I’ve learned that that isn’t true at all. I recently talked to a co-worker about the endless slew of meetings in this pandemic world. When we are all working from home on different time zones, the meetings starting at 7 AM and going until 6 PM have started to feel like the norm. It is up to us to take our personal lives back and make it clear that that isn’t good enough, this can’t be the norm. I told him that 5-8 PM are my core hours with my children that I am not willing to compromise on. Of course, there are exceptions because life isn’t black and white, and we must be flexible. So, if there’s an important client meeting or pitch preparation that can’t be moved, my family and I find ways to make it work. But that must be the exception, not the rule. My fellow leaders know that and don’t question it. This co-worker told me that once he saw my lead on this, he felt comfortable following. My move gave him permission to set his boundaries when he had to be at home to be there for his daughter as well.
This same co-worker has been dealing with some very big personal challenges lately, and so I reached out to him with my most honest, authentic support, letting him know that I am there as a friend, as a human who cares about his well-being.

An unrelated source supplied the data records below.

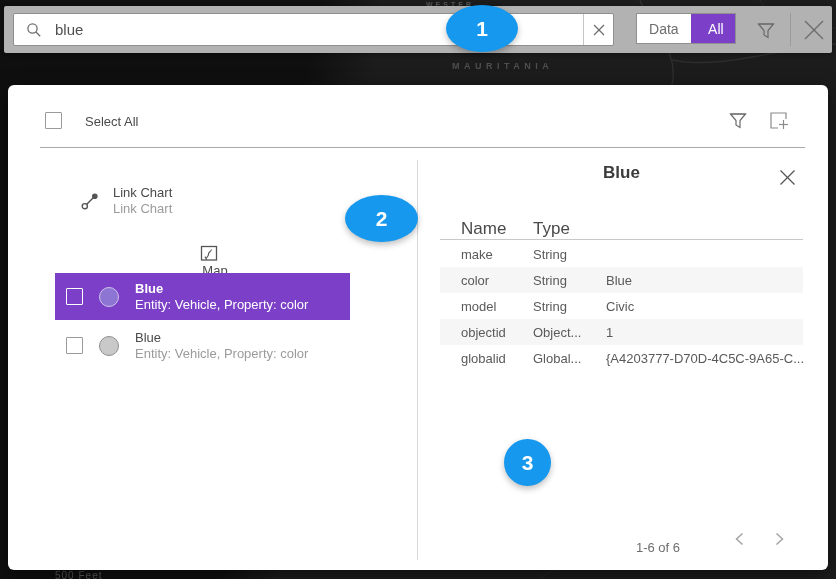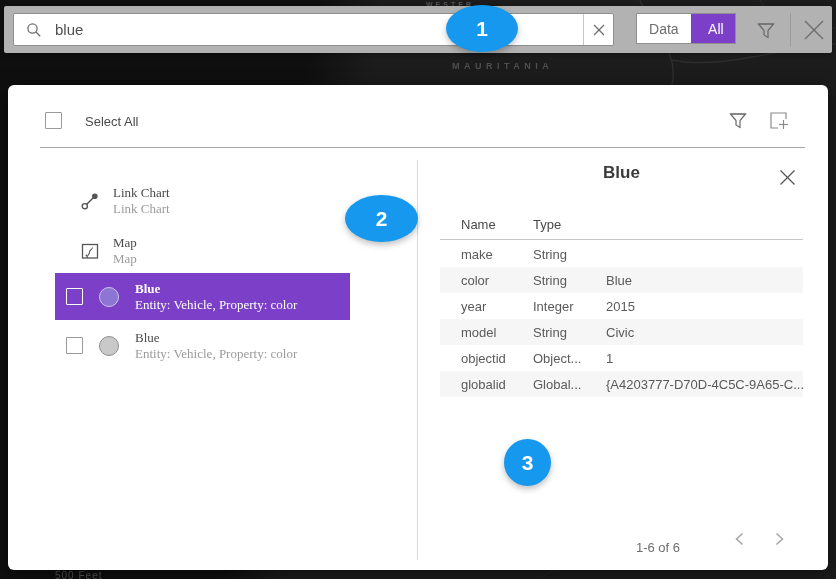--- a/index.html
+++ b/index.html
@@ -68,7 +68,7 @@
 
   
   .list { position:absolute; left:47px; top:90px; width:295px; }
-  .list-item { position:absolute; left:0; width:295px; display:flex; align-items:center;font-family:Liberation Serif, serif; }
+  .list-item { position:absolute; left:0; width:295px; display:flex; align-items:center; }
   .list-item .txt { line-height:16px; }
   .list-item .title { font-size:13px; color:#4a4a4a; }
   .list-item .subtitle { font-size:13px; color:#9b9b9b; }

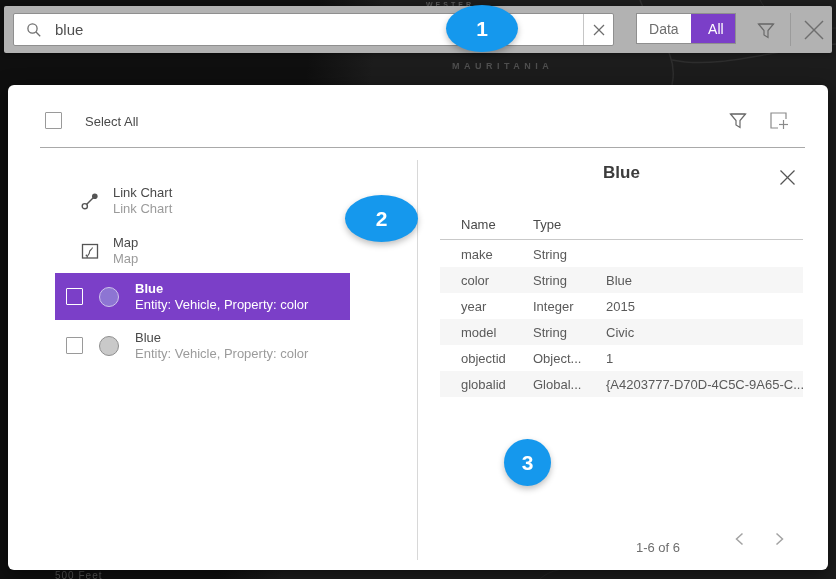--- a/index.html
+++ b/index.html
@@ -93,8 +93,8 @@
   .detail-close { position:absolute; left:768px; top:81px; width:22px; height:22px; display:flex; align-items:center; justify-content:center; cursor:pointer; }
 
   .tbl-head { position:absolute; left:432px; top:125px; width:363px; height:30px;
-    display:flex; align-items:center; padding-left:21px; border-bottom:1px solid #c9c9c9;
-    font-size:13px; color:#4a4a4a; }
+    display:flex; align-items:flex-end; padding-left:21px; border-bottom:1px solid #c9c9c9;
+    font-size:17px; color:#4a4a4a; }
   .tbl-body { position:absolute; left:432px; top:156px; width:363px; }
   .tbl-row { display:flex; align-items:center; height:26px; padding-left:21px; font-size:13px; color:#5a5a5a; }
   .tbl-row:nth-child(even) { background:#f6f6f6; }

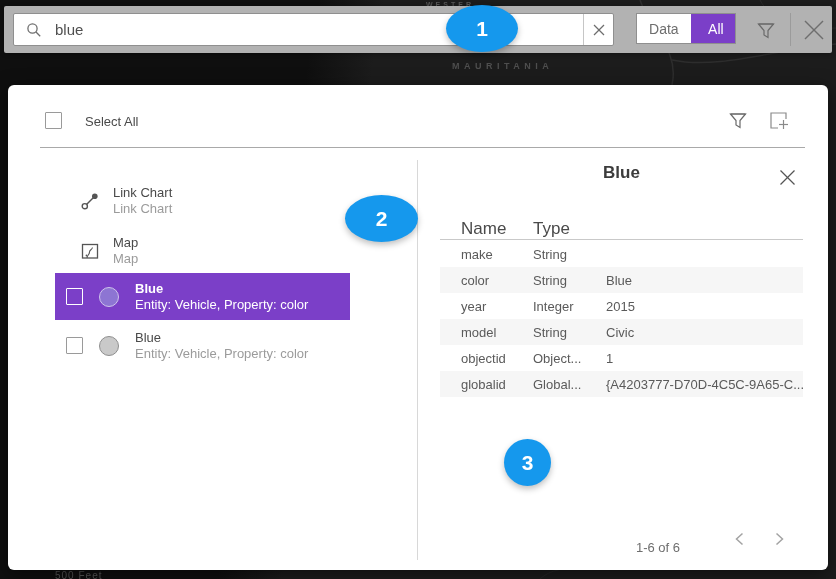--- a/index.html
+++ b/index.html
@@ -83,7 +83,7 @@
   .li-row.selected .ent-circle { background:#8d75d3; border-color:#cfc5ec; }
   .li-row.selected .title { color:#fff; font-weight:bold; }
   .li-row.selected .subtitle { color:#fff; }
-  .li-1 { top:3px; } .li-2 { top:53px; } .li-3 { top:98px; } .li-4 { top:147px; }
+  .li-1 { top:3px; } .li-2 { top:68px;flex-direction:column; } .li-3 { top:98px; } .li-4 { top:147px; }
 
   .v-divider { position:absolute; left:409px; top:75px; width:1px; height:400px; background:#d8d8d8; }
 

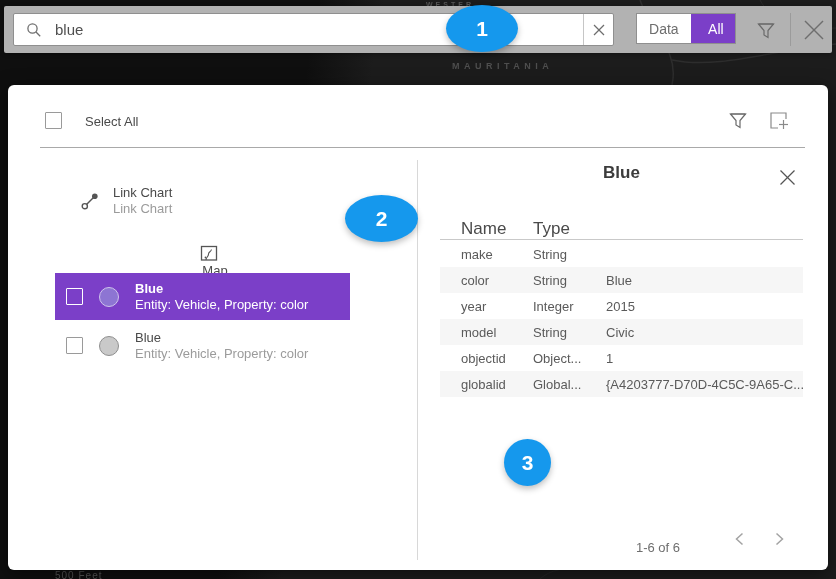--- a/index.html
+++ b/index.html
@@ -255,11 +255,6 @@
         <span class="c3">Blue</span>
       </div>
       <div class="tbl-row">
-        <span class="c1">year</span>
-        <span class="c2">Integer</span>
-        <span class="c3">2015</span>
-      </div>
-      <div class="tbl-row">
         <span class="c1">model</span>
         <span class="c2">String</span>
         <span class="c3">Civic</span>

One might say that this goes outside of the responsibility of a co-worker, but I would argue that it is one of my most important places that empathy can come from. Your co-workers and your team members know you so well; they spend such a high percentage of your waking hours with you. And they know many of the challenges you face from a work perspective. Being able to round that out with your personal challenges can really help them to see where you are coming from and partner with you in even more meaningful ways.
I have personally been through a lot in my life, and I know that those things impact me every day. Sometimes my personal life motivates me and gives me an extra spring in my step at work. And sometimes the challenges, the struggle, the sadness can be so overwhelming that I am not the best version of myself, and it means my work isn’t as good, or I am short with someone. That self-awareness allows me to empathize with others on my team or other teams and to realize that there is so much more that impacts a person every day beyond the work that sits on their computer screen.
And at the end of the day, I truly believe that those who lead with empathy are the most likely to grow their influence in a positive way. The relatable leaders who truly care about the people and getting to know what’s inside, those are the people I want to work for. Those are the people I want to emulate. That’s the person I hope to be…. The leader I hope I am.